[Web page edit records]

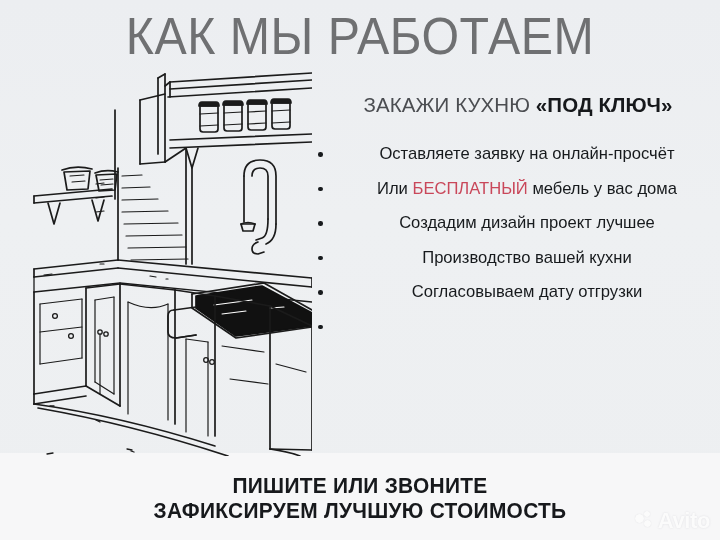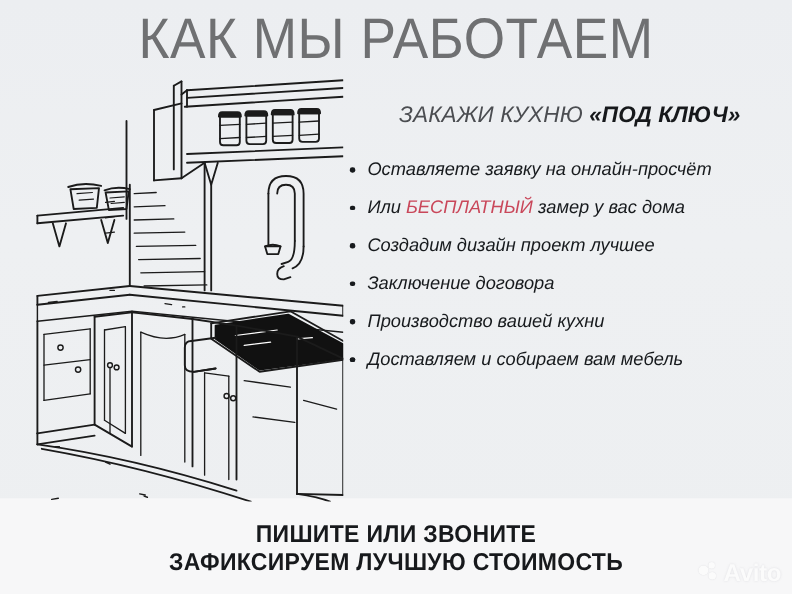--- a/index.html
+++ b/index.html
@@ -56,40 +56,40 @@
   }
   .illustration svg {
     display: block;
   }
   
   .content {
     position: absolute;
     left: 316px;
     top: 92px;
     width: 404px;
-    font-style: italic;
   }
   .subhead {
     font-size: 20.5px;
     line-height: 26px;
     color: #4b4d51;
     text-align: center;
     white-space: nowrap;
     font-weight: 400;
     letter-spacing: 0.1px;
   }
   .subhead b {
     color: #16181b;
     font-weight: 700;
   }
   .bullets {
     list-style: none;
     margin: 0;
     padding: 0;
     margin-top: 26px;
+    text-align: center;
   }
   .bullets li {
     position: relative;
     padding-left: 18px;
     margin-bottom: 14.5px;
     font-size: 16.6px;
     line-height: 20px;
     color: #171a1d;
     white-space: nowrap;
   }
@@ -355,26 +355,25 @@
         <path d="M190 396 L200 398"></path>
       </g>
     </svg>
   </div>
 
   <div class="content">
     <div class="subhead"><span>ЗАКАЖИ КУХНЮ </span><b>«ПОД КЛЮЧ»</b></div>
 
     <ul class="bullets">
       <li><span class="dot"></span><span>Оставляете заявку на онлайн-просчёт</span></li>
-      <li><span class="dot"></span><span>Или </span><span class="hl">БЕСПЛАТНЫЙ</span><span> замер у вас дома</span></li>
+      <li><span class="dot"></span><span>Или </span><span class="hl">БЕСПЛАТНЫЙ</span><span> мебель у вас дома</span></li>
       <li><span class="dot"></span><span>Создадим дизайн проект лучшее</span></li>
-      <li><span class="dot"></span><span>Заключение договора</span></li>
       <li><span class="dot"></span><span>Производство вашей кухни</span></li>
+      <li><span class="dot"></span><span>Согласовываем дату отгрузки</span></li>
       <li><span class="dot"></span></li>
-      <li><span class="dot"></span><span>Доставляем и собираем вам мебель</span></li>
     </ul>
   </div>
 
   <div class="footer-text">
     <div class="footer-line">ПИШИТЕ ИЛИ ЗВОНИТЕ</div>
     <div class="footer-line">ЗАФИКСИРУЕМ ЛУЧШУЮ СТОИМОСТЬ</div>
   </div>
 
   <div class="watermark">
     <span class="wm-dots">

=== What to produce ===
Every line of the entries above that holds "БЕСПЛАТНЫЙ" should be copied out.

=== Reply ===
-      <li><span class="dot"></span><span>Или </span><span class="hl">БЕСПЛАТНЫЙ</span><span> замер у вас дома</span></li>
+      <li><span class="dot"></span><span>Или </span><span class="hl">БЕСПЛАТНЫЙ</span><span> мебель у вас дома</span></li>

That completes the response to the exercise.